Don’t care about the story? You can skip dialog and plot scenes. Don’t care for the combat or puzzles? Tough. Like Horace, Catherine, Wandersong, and countless other games, CrossCode might lure you in to its world and characters and then block you off from it with skill tests you find uninteresting or impossible.

0 Comments
| | 0 Comments

Crossing My Mind

I don’t think I’ve ever been as conflicted about a game as I am about CrossCode.

The aesthetic is right out of the golden age of mid-90’s SNES RPGs, highly reminiscent of titles like Final Fantasy VI and Chrono Trigger. The music and sound effects are well-suited and the world is lush with little details (my favorite being the high-level players that run by ignoring you, or sit and have private conversations in hard-to-reach areas - this is exactly what happens in real MMOs) adding up to a cozy and satisfying atmosphere and a world that’s a joy to inhabit.

The characterization and storytelling are also deeply compelling. Again, there’s such an impressive level of detail here - I adore Emilie’s stories about wildlife that the enemies remind her of and her joyful reaction to laser bridges, for example. And the amount of characterization that comes across with Lea’s aggressively limited vocabulary is amazing.

But then so much about the game’s mechanical design feels horrible to me. Why in the world would you put so much emphasis on jumping puzzles in a 3D space that’s viewed as 2D pixel art, obscuring where surfaces are relative to each other (is that platform taller or just further north)? Why make them so long and complex that they sometimes require backtracking through multiple screens to get where you need to go when it’s so easy to misjudge a jump, fall off, and need to start all over?

Why is so much of this game a puzzle platformer where you need to think several steps ahead and apply precision positioning and aiming with split-second timing - when your aiming device is an analog stick and the 2D pixel art can (again) obscure the required angles? Why create situations where the player is virtually guaranteed to spend frustrating time trying to implement the puzzle solution after they’ve already done the interesting part of figuring out what they have to do?

Why is there so much to keep track of? Why lock the best equipment behind an unwieldy loot-trading system with intermediate levels of otherwise-worthless trade goods that make it harder to see what your actual options are, adding obscurity without adding depth? Why put chests the player can’t open yet in hard-to-reach places, punishing their exploration instead of rewarding it?

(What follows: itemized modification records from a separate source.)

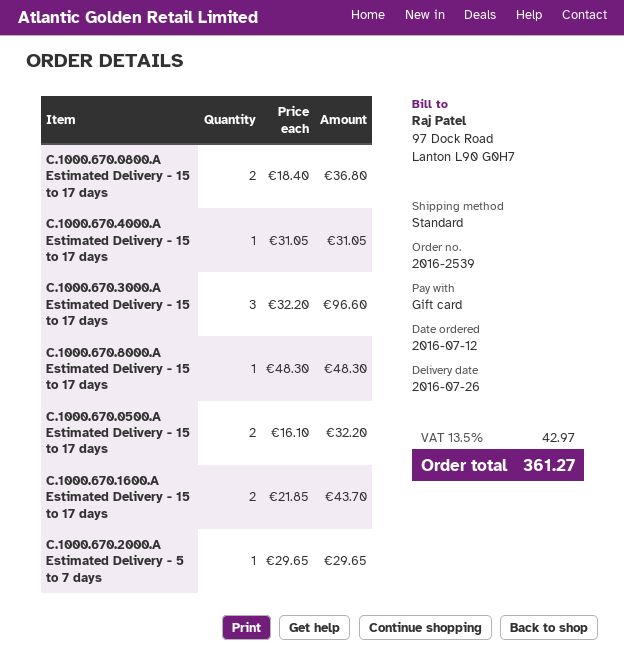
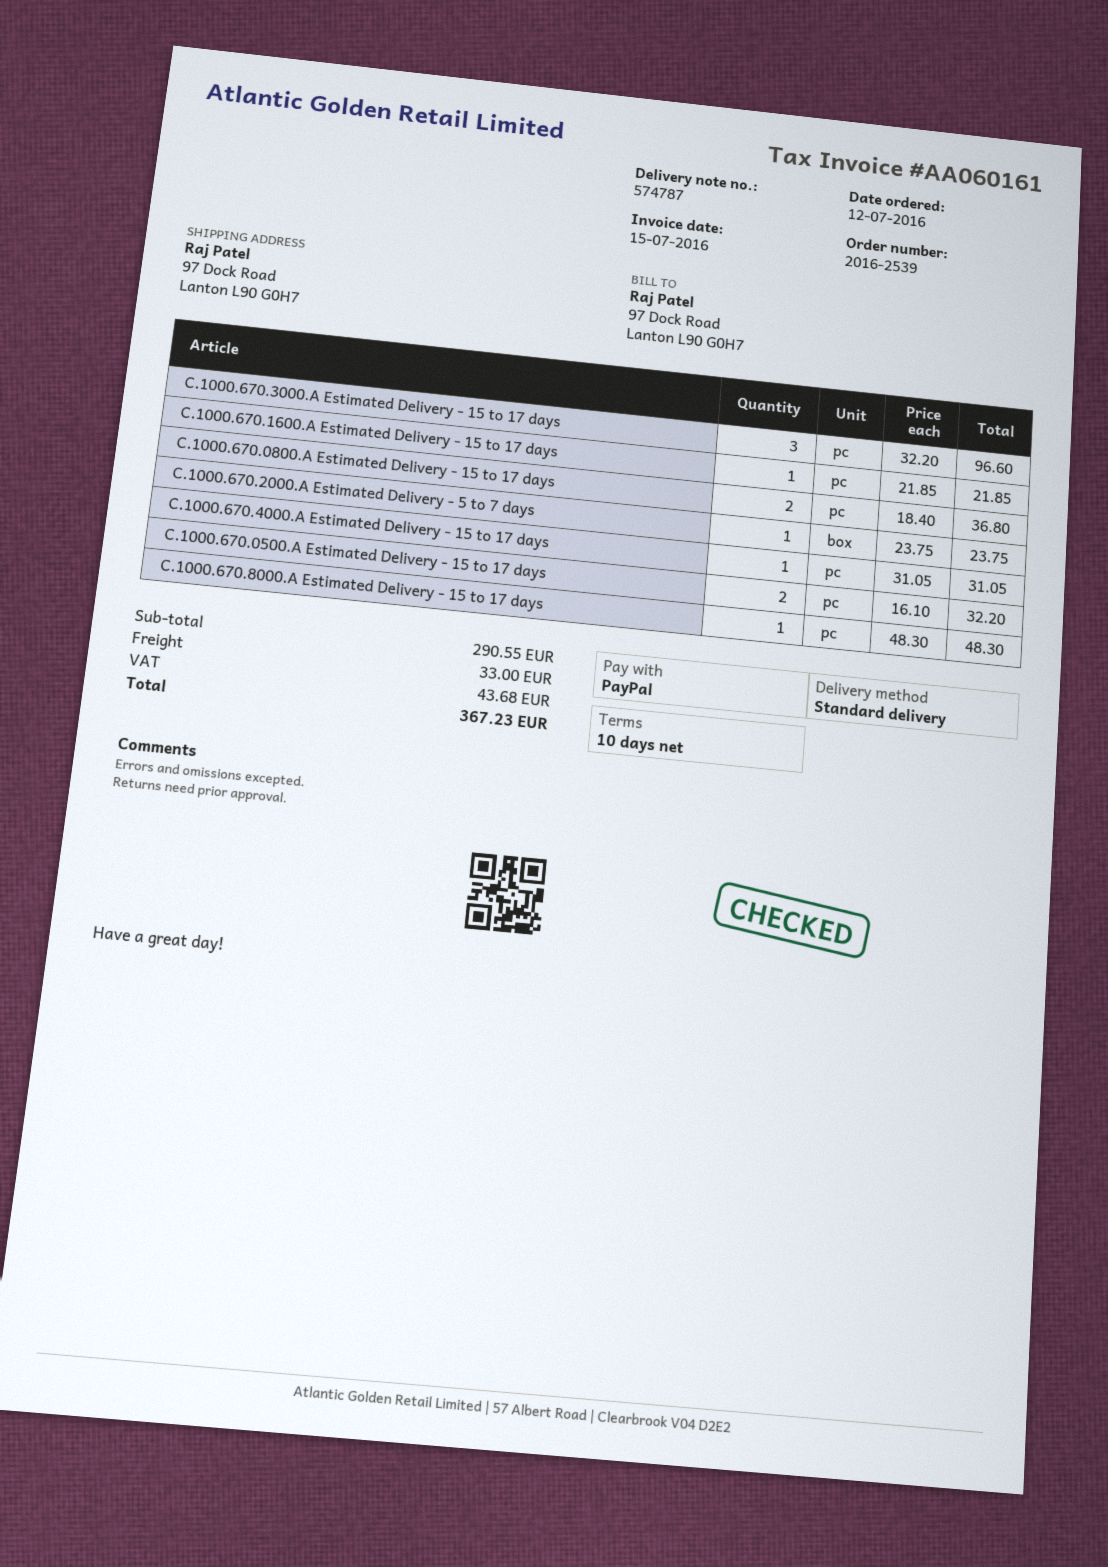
payment method: gift card -> PayPal
C.1000.670.1600.A Estimated Delivery - 15 to 17 days: 2 x 21.85 = 43.70 -> 1 x 21.85 = 21.85
C.1000.670.2000.A Estimated Delivery - 5 to 7 days: 1 x 29.65 = 29.65 -> 1 x 23.75 = 23.75
shipping: none -> 33.00
tax: 42.97 -> 43.68
total: 361.27 -> 367.23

Why have areas that are so complex and hard to navigate and require so much backtracking for those treasures or returning to spread-out quest givers and then give the player a terrible map that represents each zone as a featureless rectangle?

I spend a lot of time in CrossCode wishing I were done with the current bit (my god the first dungeon drags on and on) and just exploring the multi-level maze of the game’s second town made me want to rage-quit. And yet I can’t stop playing and when I’m not playing I can’t stop thinking about playing. I love being in this world that tickles my nostalgia both for RPGs and MMOs, I love spending time with these characters, and I want to find out what happens to them. I just hope the game doesn’t become completely intolerable along the way.